Kunjungan Putra Mahkota Arab Saudi, Pangeran Mohammed bin Salman, ke Amerika Serikat membawa sejumlah sinyal penting mengenai arah hubungan Riyadh–Washington dan dampaknya bagi kawasan.
Analis politik Amerika, Adolfo Franco, menyebut hasil pertemuan tersebut mencerminkan komitmen Washington untuk memperkuat posisi Riyadh sebagai salah satu pilar stabilitas di Timur Tengah.
Ini merupakan kunjungan pertama Mohammed bin Salman ke ibu kota AS dalam tujuh tahun terakhir.

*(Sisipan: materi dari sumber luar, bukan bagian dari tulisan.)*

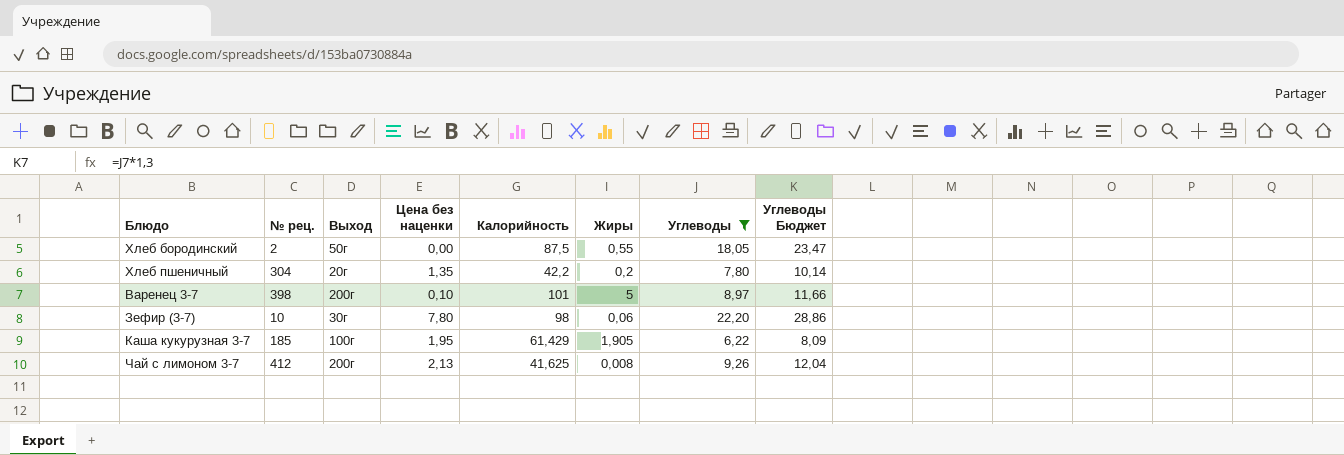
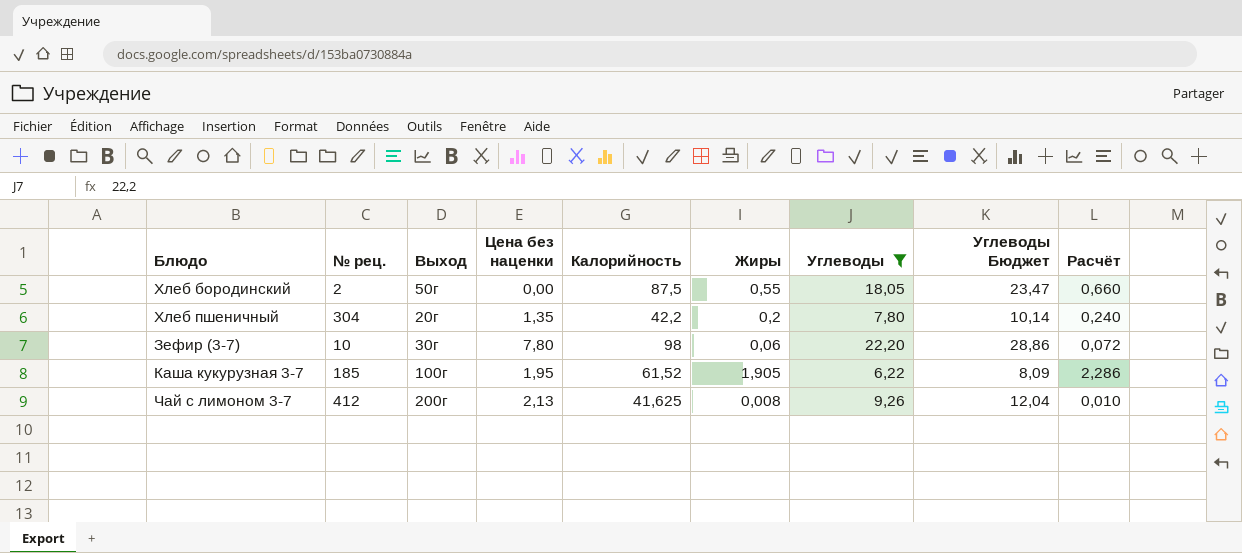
column Расчёт | formula: none -> [Жиры] * 1,2
row Варенец 3-7: 398 | 200г | 0,10 | 101 | 5 | 8,97 | 11,66 -> none
Каша кукурузная 3-7 | Калорийность: 61,429 -> 61,52

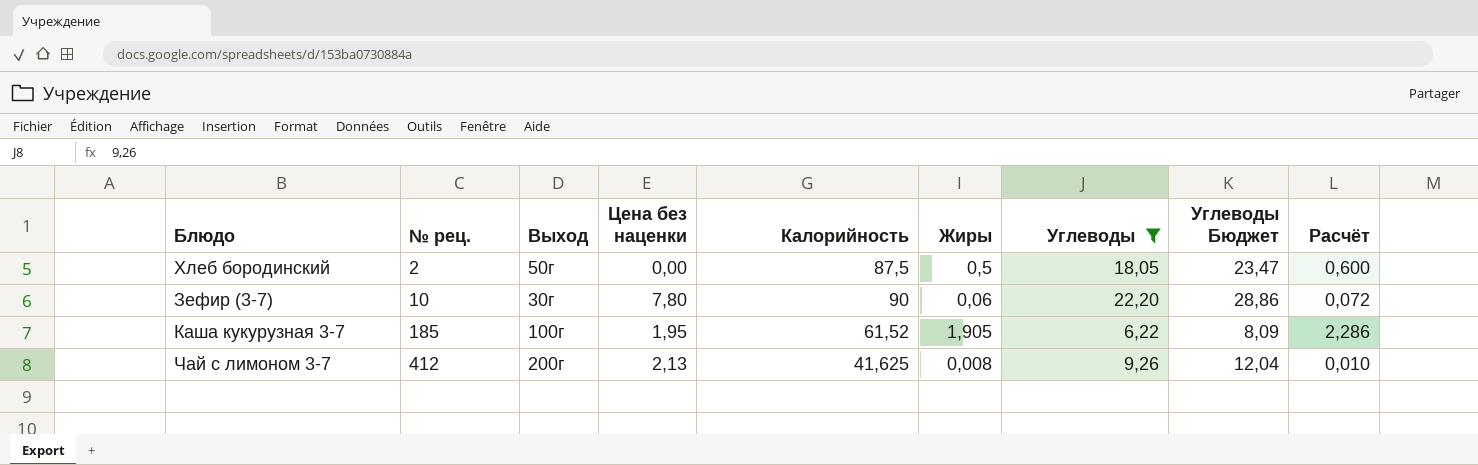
row Хлеб пшеничный: 304 | 20г | 1,35 | 42,2 | 0,2 | 7,80 | 10,14 | 0,240 -> none
Хлеб бородинский | Жиры: 0,55 -> 0,5
Хлеб бородинский | Расчёт: 0,660 -> 0,600
Зефир (3-7) | Калорийность: 98 -> 90

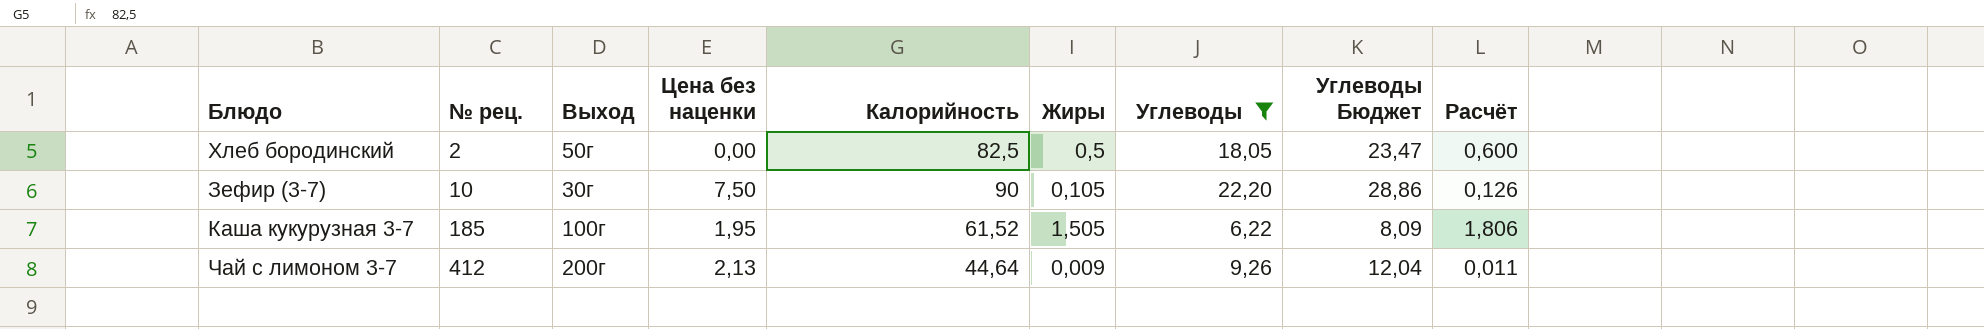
Хлеб бородинский | Калорийность: 87,5 -> 82,5
Зефир (3-7) | Цена без наценки: 7,80 -> 7,50
Зефир (3-7) | Жиры: 0,06 -> 0,105
Зефир (3-7) | Расчёт: 0,072 -> 0,126
Каша кукурузная 3-7 | Жиры: 1,905 -> 1,505
Каша кукурузная 3-7 | Расчёт: 2,286 -> 1,806
Чай с лимоном 3-7 | Калорийность: 41,625 -> 44,64
Чай с лимоном 3-7 | Жиры: 0,008 -> 0,009
Чай с лимоном 3-7 | Расчёт: 0,010 -> 0,011

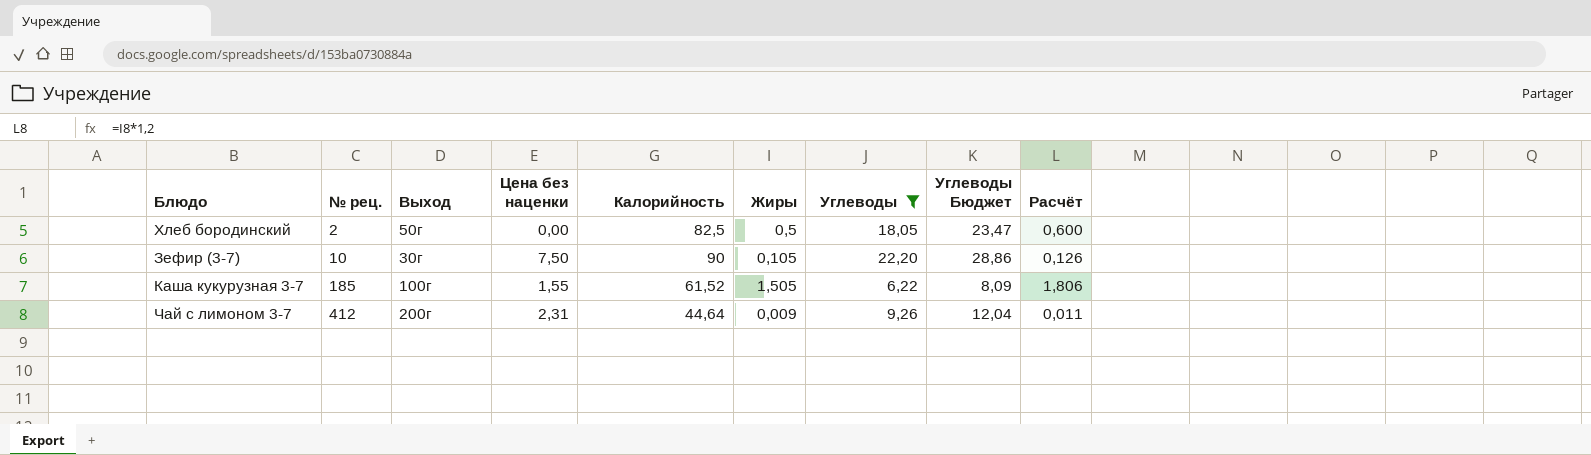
Каша кукурузная 3-7 | Цена без наценки: 1,95 -> 1,55
Чай с лимоном 3-7 | Цена без наценки: 2,13 -> 2,31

Dalam pertemuan dengan Presiden Donald Trump, kedua pihak membahas isu-isu strategis kawasan, termasuk situasi Gaza, konflik di Suriah, perang di Yaman, dinamika politik Lebanon, serta kebijakan terhadap Iran.
Dalam konferensi pers bersama, Trump menegaskan niatnya menjual pesawat tempur canggih F-35 kepada Arab Saudi.

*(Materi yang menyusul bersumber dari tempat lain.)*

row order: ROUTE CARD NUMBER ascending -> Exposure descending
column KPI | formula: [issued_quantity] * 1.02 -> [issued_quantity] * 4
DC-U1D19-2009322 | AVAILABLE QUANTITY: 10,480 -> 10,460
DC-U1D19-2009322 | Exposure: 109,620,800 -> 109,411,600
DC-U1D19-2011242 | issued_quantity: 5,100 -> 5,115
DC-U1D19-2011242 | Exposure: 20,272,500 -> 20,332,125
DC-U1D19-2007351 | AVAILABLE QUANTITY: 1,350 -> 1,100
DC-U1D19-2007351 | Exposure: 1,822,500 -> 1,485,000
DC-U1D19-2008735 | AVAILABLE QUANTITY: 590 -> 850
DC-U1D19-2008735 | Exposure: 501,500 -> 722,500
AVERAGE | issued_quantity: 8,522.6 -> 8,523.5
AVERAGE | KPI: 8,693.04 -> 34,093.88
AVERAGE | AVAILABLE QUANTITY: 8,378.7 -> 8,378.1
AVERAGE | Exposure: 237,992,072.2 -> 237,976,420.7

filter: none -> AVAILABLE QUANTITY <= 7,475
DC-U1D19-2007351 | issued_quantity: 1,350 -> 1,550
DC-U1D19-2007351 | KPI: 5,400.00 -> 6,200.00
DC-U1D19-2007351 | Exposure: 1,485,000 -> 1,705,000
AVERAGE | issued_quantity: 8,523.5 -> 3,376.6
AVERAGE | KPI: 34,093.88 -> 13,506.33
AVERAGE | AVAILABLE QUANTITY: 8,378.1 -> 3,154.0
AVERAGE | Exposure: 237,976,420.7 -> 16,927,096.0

Ia memastikan langkah itu tidak akan menimbulkan keberatan dari Israel, bahkan dapat menjadi jembatan menuju kemungkinan bergabungnya Riyadh ke dalam Kesepakatan Abraham.
Jika terwujud, Arab Saudi akan menjadi negara kedua di kawasan—setelah Israel—yang mengoperasikan F-35.

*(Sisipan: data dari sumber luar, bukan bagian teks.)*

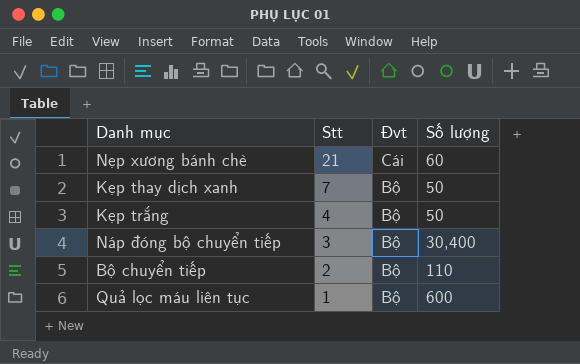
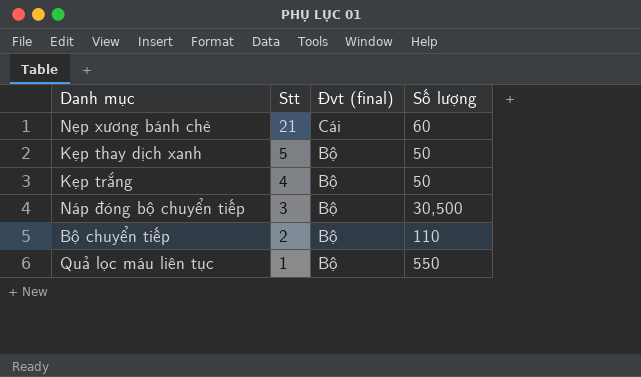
column name: Đvt -> Đvt (final)
Kẹp thay dịch xanh | Stt: 7 -> 5
Náp đóng bộ chuyển tiếp | Số lượng: 30,400 -> 30,500
Quả lọc máu liên tục | Số lượng: 600 -> 550

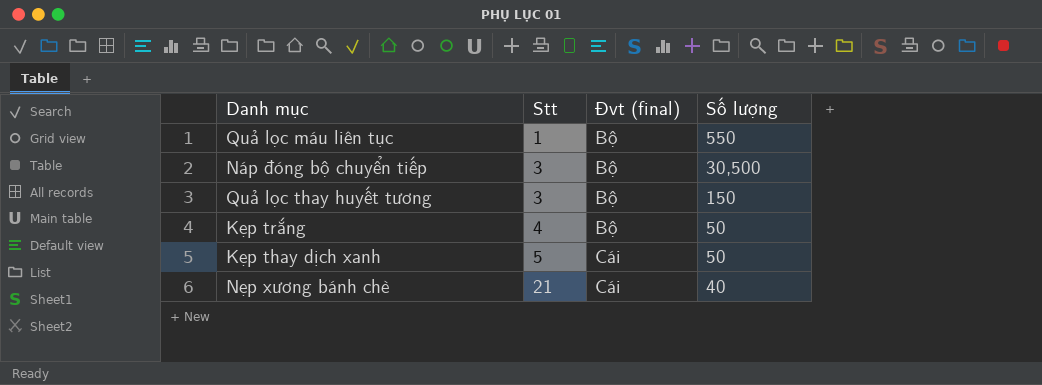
row order: Stt descending -> Stt ascending
row Bộ chuyển tiếp: 2 | Bộ | 110 -> none
row Quả lọc thay huyết tương: none -> 3 | Bộ | 150
Kẹp thay dịch xanh | Đvt (final): Bộ -> Cái
Nẹp xương bánh chè | Số lượng: 60 -> 40

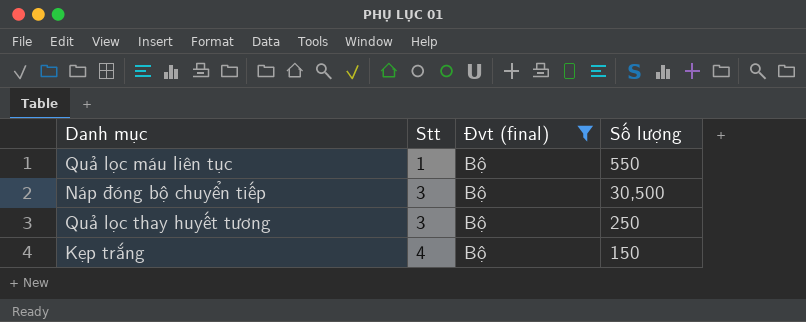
filter: none -> Đvt (final) = Bộ
Quả lọc thay huyết tương | Số lượng: 150 -> 250
Kẹp trắng | Số lượng: 50 -> 150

Menurut Franco, hal ini menunjukkan kepercayaan AS terhadap Riyadh sebagai aktor yang menopang stabilitas regional.
Ia juga menilai bahwa pengakuan resmi Saudi terhadap Israel, bila terjadi, akan menjadi kemenangan politik besar bagi Trump.
Sejalan dengan isu tersebut, Franco menyoroti komitmen Putra Mahkota untuk meningkatkan investasi Saudi di Amerika Serikat (AS) dari 600 miliar dolar AS menjadi 1 triliun dolar. Langkah ini, katanya, menegaskan kedalaman hubungan ekonomi kedua negara.
Langkah konkret terhadap keamanan Saudi
Franco menilai rencana penjualan F-35 adalah pesan tegas bahwa Washington tidak hanya memberi sinyal politik, tetapi juga memperlihatkan langkah nyata untuk memperkuat keamanan Saudi.
Kesepakatan ini, menurut dia, menempatkan Riyadh sejalan dengan beberapa negara Teluk seperti Uni Emirat Arab dan Qatar dalam membentuk arsitektur stabilitas kawasan.
Dari sisi lain, Presiden Pusat Penelitian Teluk, Dr. Abdulaziz bin Sagar, memandang agenda pertemuan menunjukkan adanya keselarasan pandangan antara kedua negara.
Riyadh dan Washington disebut menekankan pentingnya penyelesaian sejumlah persoalan kawasan melalui jalur diplomasi, bukan eskalasi militer.
Bin Sagar menjelaskan bahwa perbincangan mencakup berbagai isu bilateral dan regional, mulai dari kerja sama keamanan, sistem pertahanan, hingga kemitraan ekonomi.
Ia menilai kunjungan ini menegaskan kuatnya hubungan personal antara Trump dan Mohammed bin Salman, serta posisi strategis kedua negara dalam dinamika Timur Tengah.
Salah satu isu yang dibawa langsung oleh Putra Mahkota adalah kebutuhan mendesak rekonstruksi Gaza.
Pertemuan resmi di Gedung Putih
Sebelumnya pada Selasa waktu setempat, Trump menerima Putra Mahkota di Gedung Putih dalam penyambutan yang digambarkan sebagai istimewa.
Setelah pertemuan di Oval Office, keduanya melanjutkan pembicaraan dalam sesi makan siang di ruang pertemuan presiden.
Pangeran Mohammed bin Salman dijadwalkan menghadiri jamuan makan malam resmi.
Kepada jurnalis, Trump menyebut pertemuan itu berlangsung “sangat baik”.
Ia menggambarkan Putra Mahkota sebagai “teman dekat” yang dihormati di Gedung Putih, sembari mengapresiasi investasi besar Saudi.
“Saya berharap nilainya meningkat menjadi satu triliun dolar,” ujar Trump.